> Brief: Pictures appear in the records below; write out everything else exactly.

> Provided records:
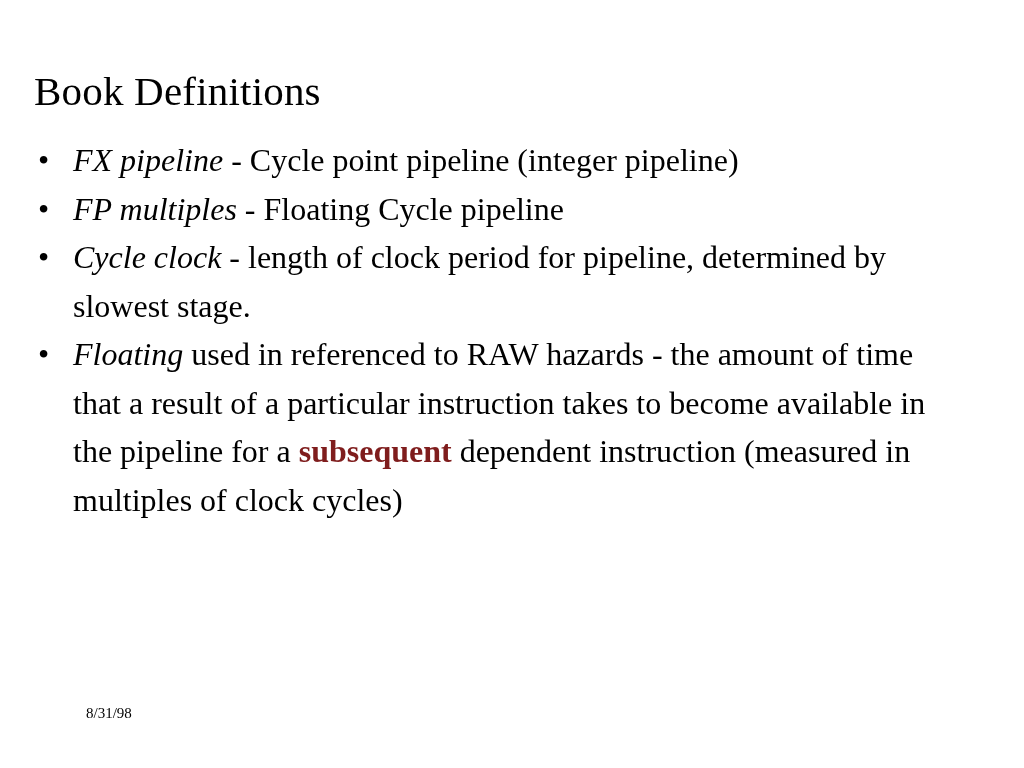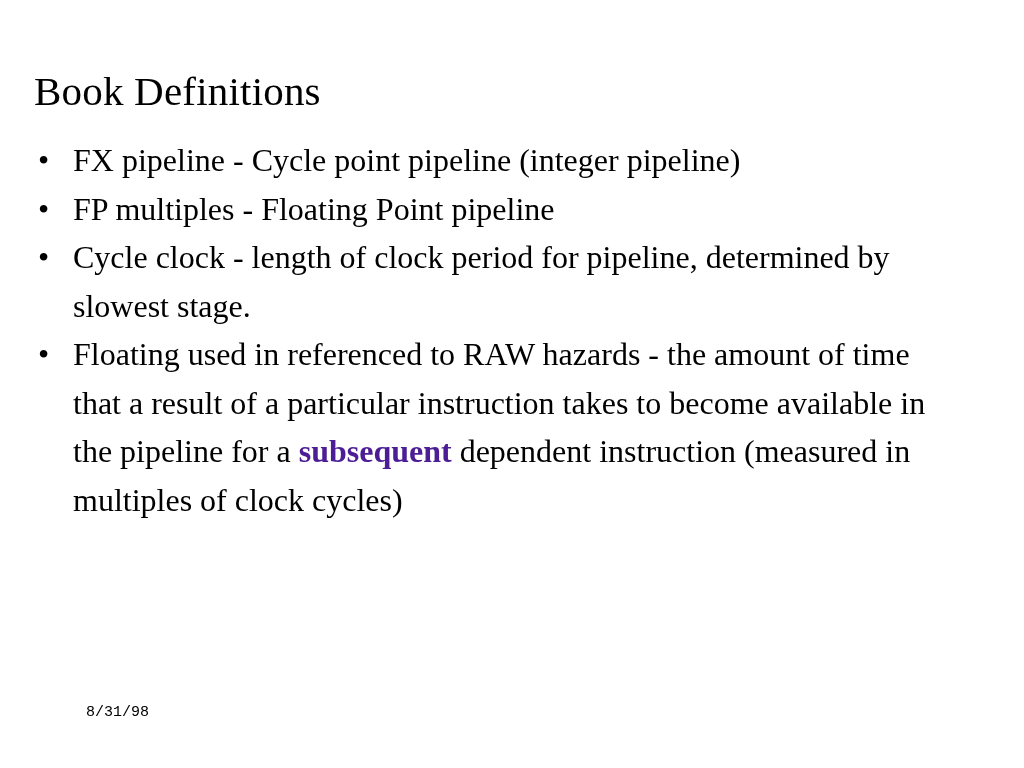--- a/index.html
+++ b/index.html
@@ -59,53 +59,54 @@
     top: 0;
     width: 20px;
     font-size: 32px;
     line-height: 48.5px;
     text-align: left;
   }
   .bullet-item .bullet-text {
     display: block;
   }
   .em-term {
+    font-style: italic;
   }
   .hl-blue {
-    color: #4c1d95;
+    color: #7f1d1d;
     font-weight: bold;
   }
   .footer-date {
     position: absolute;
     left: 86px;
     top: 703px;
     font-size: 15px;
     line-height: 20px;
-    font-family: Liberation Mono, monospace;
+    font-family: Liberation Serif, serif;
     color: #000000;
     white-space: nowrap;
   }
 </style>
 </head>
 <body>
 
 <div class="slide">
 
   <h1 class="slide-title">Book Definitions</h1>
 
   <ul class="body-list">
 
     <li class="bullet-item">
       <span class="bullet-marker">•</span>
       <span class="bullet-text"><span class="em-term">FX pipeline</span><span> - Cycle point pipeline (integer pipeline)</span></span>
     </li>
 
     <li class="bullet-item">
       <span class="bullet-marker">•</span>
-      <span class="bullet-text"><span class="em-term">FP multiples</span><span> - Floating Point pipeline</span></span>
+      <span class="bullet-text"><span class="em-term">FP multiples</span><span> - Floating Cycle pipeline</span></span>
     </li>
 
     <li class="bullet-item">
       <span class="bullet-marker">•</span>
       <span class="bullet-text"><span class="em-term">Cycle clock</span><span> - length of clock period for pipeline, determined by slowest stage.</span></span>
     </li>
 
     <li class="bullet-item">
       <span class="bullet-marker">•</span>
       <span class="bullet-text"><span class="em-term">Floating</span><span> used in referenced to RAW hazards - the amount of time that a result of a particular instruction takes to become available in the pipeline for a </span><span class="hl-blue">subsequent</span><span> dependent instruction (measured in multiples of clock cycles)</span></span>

> Task response:
--- a/index.html
+++ b/index.html
@@ -59,53 +59,54 @@
     top: 0;
     width: 20px;
     font-size: 32px;
     line-height: 48.5px;
     text-align: left;
   }
   .bullet-item .bullet-text {
     display: block;
   }
   .em-term {
+    font-style: italic;
   }
   .hl-blue {
-    color: #4c1d95;
+    color: #7f1d1d;
     font-weight: bold;
   }
   .footer-date {
     position: absolute;
     left: 86px;
     top: 703px;
     font-size: 15px;
     line-height: 20px;
-    font-family: Liberation Mono, monospace;
+    font-family: Liberation Serif, serif;
     color: #000000;
     white-space: nowrap;
   }
 </style>
 </head>
 <body>
 
 <div class="slide">
 
   <h1 class="slide-title">Book Definitions</h1>
 
   <ul class="body-list">
 
     <li class="bullet-item">
       <span class="bullet-marker">•</span>
       <span class="bullet-text"><span class="em-term">FX pipeline</span><span> - Cycle point pipeline (integer pipeline)</span></span>
     </li>
 
     <li class="bullet-item">
       <span class="bullet-marker">•</span>
-      <span class="bullet-text"><span class="em-term">FP multiples</span><span> - Floating Point pipeline</span></span>
+      <span class="bullet-text"><span class="em-term">FP multiples</span><span> - Floating Cycle pipeline</span></span>
     </li>
 
     <li class="bullet-item">
       <span class="bullet-marker">•</span>
       <span class="bullet-text"><span class="em-term">Cycle clock</span><span> - length of clock period for pipeline, determined by slowest stage.</span></span>
     </li>
 
     <li class="bullet-item">
       <span class="bullet-marker">•</span>
       <span class="bullet-text"><span class="em-term">Floating</span><span> used in referenced to RAW hazards - the amount of time that a result of a particular instruction takes to become available in the pipeline for a </span><span class="hl-blue">subsequent</span><span> dependent instruction (measured in multiples of clock cycles)</span></span>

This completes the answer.